> [Problem description]: Reproduce the data below in full and to the letter, images excepted.

** Data under study follows **

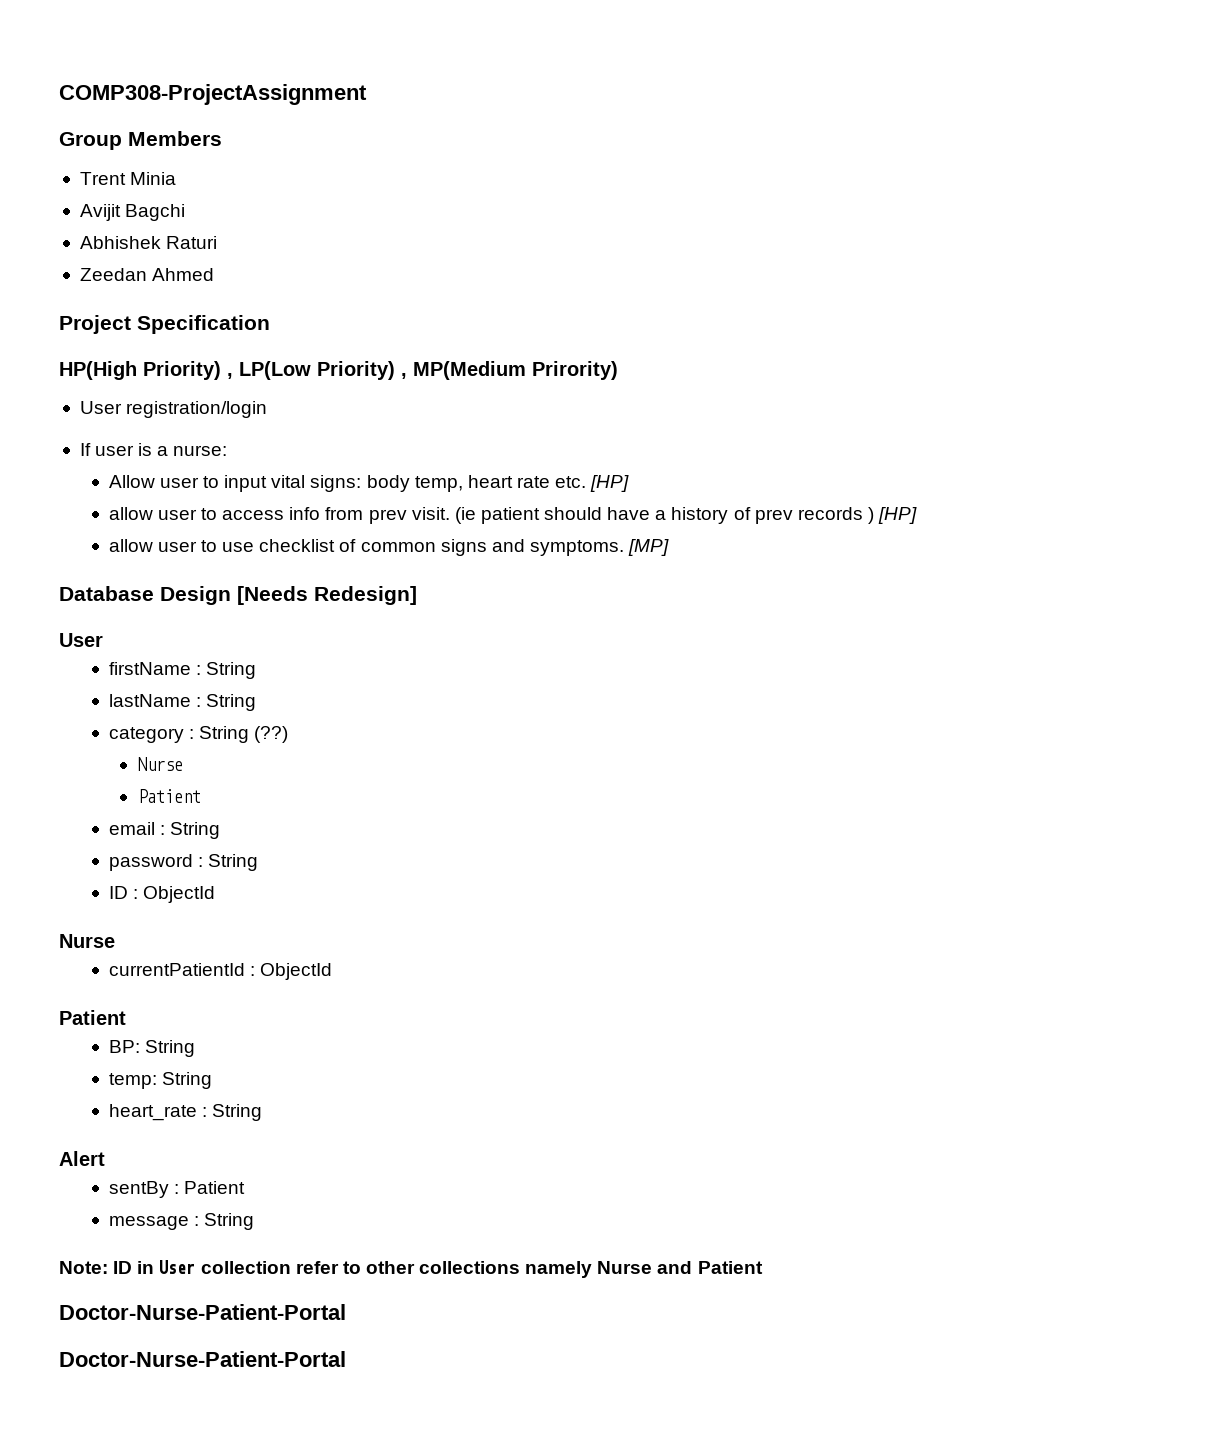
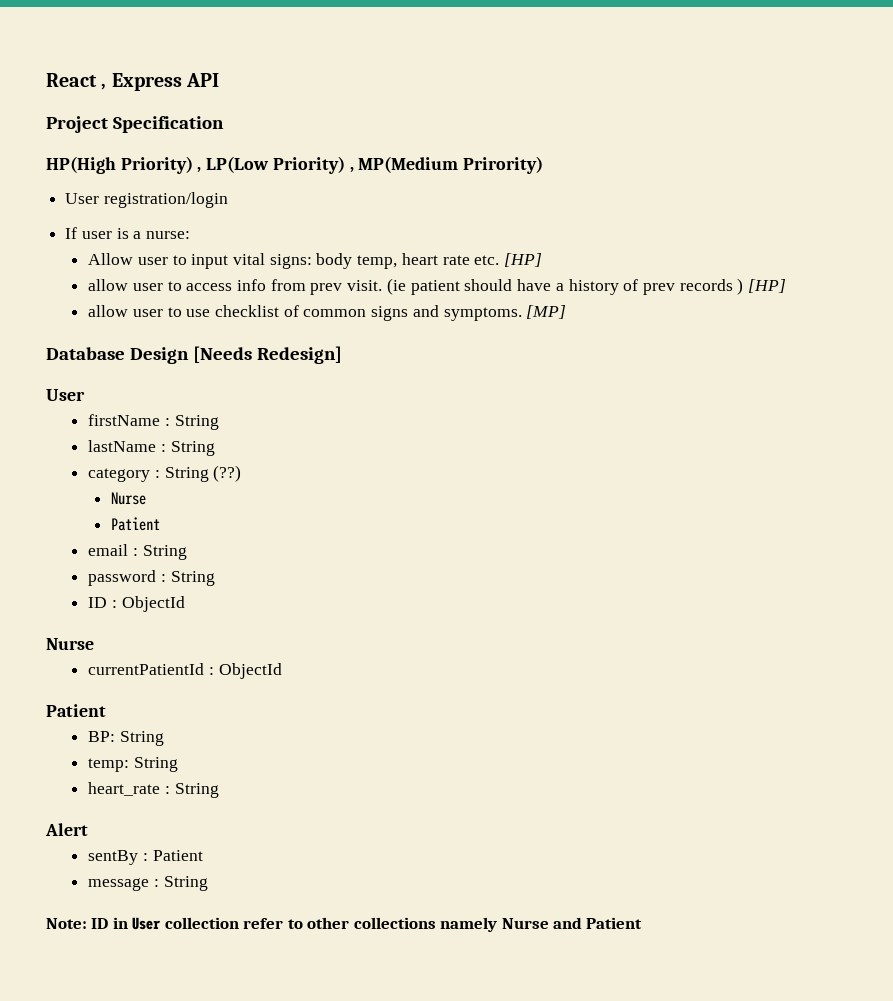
- COMP308-ProjectAssignment
- Group Members
- Trent Minia
- Avijit Bagchi
- Abhishek Raturi
- Zeedan Ahmed
+ React , Express API
  Note: ID in User collection refer to other collections namely Nurse and Patient
- Doctor-Nurse-Patient-Portal
- Doctor-Nurse-Patient-Portal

** End of Data under study **

> [Output for this task]:
- COMP308-ProjectAssignment
- Group Members
- Trent Minia
- Avijit Bagchi
- Abhishek Raturi
- Zeedan Ahmed
+ React , Express API
  Note: ID in User collection refer to other collections namely Nurse and Patient
- Doctor-Nurse-Patient-Portal
- Doctor-Nurse-Patient-Portal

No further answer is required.